As said previously, we are tracing a population that is younger than 5 Gyr, so no very low metallicity stars are expected in the bulge and the approximation of solar metallicity is acceptable. The average metallicity in the Baade window of the bulge population is [Fe/H] = −0.11 ± 0.04 (Sadler et al. 1996); there is a gradient of metallicity with the height (Tiede et al. 1995; Kunder et al. 2012, −0.4 dex/kpc) or with radius (e.g., according to models by Martínez-Valpuesta & Gerhard 2013: of −0.26 dex/kpc). A variation of $\frac{\mathrm{d}{\mathit{M}}_{\mathit{V}}}{\mathrm{d}\mathrm{[}\mathrm{Fe}\mathit{/}\mathrm{H}\mathrm{]}}\mathrm{~}\mathrm{1}$ mag dex^-1 at the blue end (as it is the case of F2-F5V stars) is expected (Jurić et al. 2008, Fig. 1). The variation of color is negligible. For instance, from Tables 3 and 5 of Covey et al. (2007), we see that F5V stars have the same g−z = 0.27 either for [Fe/H] = 0 or [Fe/H] = −0.30 and the variation for near-infrared colors is expected to be even smaller given that larger variations of colors are shown toward bluer filters. Therefore, the color selection should not be affected by the metallicity change, although its absolute magnitude should be affected. A maximum deviation of −0.5 dex in the metallicity with respect to the solar value is expected. This deviation is given by the age-metallicity relation for stars with less than 5 Gyr (Carraro et al. 1998), or derived from a radial gradient along the major axis of −0.26 dex/kpc (Martínez-Valpuesta & Gerhard 2013) with a maximum Galactocentric distance of ~ 2 kpc. This deviation of −0.5 dex would produce an error of the distance of the stars of ≲ 25%. The shape of the density distribution along the line of sight may also be affected, making thicker or thinner the peaks, but not removing some of the two possible peaks or producing new peaks where there were no peaks. In a putative double-peak structure, because of an X-shaped bulge, each peak may have a small shift. The most important factor would stem from the difference of Δz = 0.33−0.50 kpc, using the model given by Eq. (9) for an X-shape bulge, in the used range of Galactic latitudes. This would result in a reduction in the separation of both peaks of 0.13−0.20 mag, which is much lower than the expected separation of peaks of 0.5−0.7 mag., so this effect could not screen the double peak if it were real.

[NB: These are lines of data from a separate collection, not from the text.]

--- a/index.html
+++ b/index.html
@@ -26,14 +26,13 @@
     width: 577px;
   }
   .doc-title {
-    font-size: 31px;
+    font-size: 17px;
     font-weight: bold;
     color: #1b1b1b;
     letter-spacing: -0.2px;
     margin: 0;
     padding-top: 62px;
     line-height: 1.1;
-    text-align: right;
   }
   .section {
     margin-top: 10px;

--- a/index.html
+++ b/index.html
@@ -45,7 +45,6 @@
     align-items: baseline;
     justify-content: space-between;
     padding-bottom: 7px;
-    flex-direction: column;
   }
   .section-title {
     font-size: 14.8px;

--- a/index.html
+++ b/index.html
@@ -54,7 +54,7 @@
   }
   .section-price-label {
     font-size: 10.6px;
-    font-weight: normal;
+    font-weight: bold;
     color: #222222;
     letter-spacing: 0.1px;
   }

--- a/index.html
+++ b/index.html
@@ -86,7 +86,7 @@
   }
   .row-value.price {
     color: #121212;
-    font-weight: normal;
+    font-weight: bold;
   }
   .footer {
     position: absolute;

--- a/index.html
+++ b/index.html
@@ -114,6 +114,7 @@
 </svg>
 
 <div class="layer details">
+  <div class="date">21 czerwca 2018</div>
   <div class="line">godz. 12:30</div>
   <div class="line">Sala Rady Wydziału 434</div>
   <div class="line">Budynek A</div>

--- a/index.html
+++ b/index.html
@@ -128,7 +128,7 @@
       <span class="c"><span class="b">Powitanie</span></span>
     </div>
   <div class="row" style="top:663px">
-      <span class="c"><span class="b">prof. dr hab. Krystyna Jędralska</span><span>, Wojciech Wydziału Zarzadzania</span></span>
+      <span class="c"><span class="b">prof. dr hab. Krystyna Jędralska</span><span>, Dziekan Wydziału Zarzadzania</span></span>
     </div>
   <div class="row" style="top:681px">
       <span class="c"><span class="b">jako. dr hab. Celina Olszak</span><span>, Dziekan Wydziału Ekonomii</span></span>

3.6. Effect of the extinction uncertainties

Furthermore, we have the uncertainty in the extinction. We assume that most of the extinction stems from the local disk. With extinctions of ⟨ A_H ⟩ ≲ 0.15 mag, E(J−H) = 0.57A_H and a relative uncertainty of the reddening of ~ 10% (Schlegel et al. 1998; Mörtsell 2013), we derive relative errors of Δ(J−H) ≲ 0.0086 for each region; negligible variation of color. With a $\frac{\mathrm{d}{\mathit{M}}_{\mathit{H}}}{\mathrm{d}\mathrm{(}\mathit{J}\mathrm{-}\mathit{H}\mathrm{)}}\mathrm{\approx }\mathrm{2.1}$ (computed from Covey et al. 2007 table, between F0V and F5V stars), we compute uncertainties in ΔM_H ≲ 0.018, negligible too.

4. Results

The results of the line-of-sight density for the directions given in Table 1 are shown in Fig. 6. All the lines of sight present a single peak associated with the bulge that is wider and flatter for lower latitudes. A simple inspection by fitting the centroids of these peaks to Gaussians shows a distance around 8 kpc, as expected for the center of the bulge. If we take the lines of sight with the six regions with b ≤ −7.5° (the position of the centroid of the other two lines of sight is too inaccurate because of the large incompleteness corrections) we observe some slightly higher distances at lower Galactic longitude (see Fig. 7), as expected for a barred structure. In Fig. 7 we also show a comparison with the expected values in the model of ellipsoidal bulge by López-Corredoira et al. (2005). The theoretical value of the maximum density along the line of sight does not follow the major axis of the Galactic bulge; we calculate this value using Eq. (10) of López-Corredoira et al. (2007, Appendix A). Unfortunately, the lines of sight are very few and the error bars of the centroids of the density are not small enough to determine the angle of the triaxial bulge or other characteristics of its shape accurately, which is not the purpose of this paper, but at least the data show consistency with what is expected.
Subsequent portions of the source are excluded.